At that point, several additional options open up. Transcranial magnetic stimulation (TMS) uses magnetic pulses targeted at areas of the brain involved in mood regulation. It’s noninvasive, performed in an office setting, and typically involves daily sessions over several weeks. Electroconvulsive therapy (ECT) remains one of the most effective treatments for severe, treatment-resistant depression, despite its outdated reputation. It’s done under general anesthesia, and modern protocols cause far fewer side effects than older versions.

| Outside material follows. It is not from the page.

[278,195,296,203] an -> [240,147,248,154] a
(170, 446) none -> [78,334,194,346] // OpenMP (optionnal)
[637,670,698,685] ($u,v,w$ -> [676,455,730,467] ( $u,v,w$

Ketamine-based treatments are a newer option. In one study of patients who hadn’t responded to ECT, a course of six infusions over two weeks produced a meaningful improvement in over half of participants, with about a third achieving a full response and one in five reaching remission. Results varied widely between patients, from rapid remission to minimal change, so it’s not a guaranteed fix. But for people who’ve exhausted other options, it represents a real possibility.

Where to Start Right Now

If you have a primary care doctor, call and schedule an appointment. Tell them you want to be evaluated for depression. They can diagnose you, prescribe medication, and refer you to a therapist, all in one visit. If you’d rather start with therapy, you can search your insurance provider’s directory for in-network therapists, or use platforms like Psychology Today’s therapist finder to search by location, insurance, and specialty.

If you don’t have insurance, community mental health centers provide treatment on a sliding scale based on income. The SAMHSA National Helpline (1-800-662-4357) is free, confidential, and available around the clock. It connects you to local treatment services and support groups. Many university training clinics also offer low-cost therapy with supervised graduate students, which research shows is similarly effective to more experienced providers for common conditions like depression.

The single most important step is the first one. Depression makes it harder to do exactly the things that would help, including picking up the phone. If scheduling an appointment feels overwhelming, ask someone you trust to help you make the call or sit with you while you do it.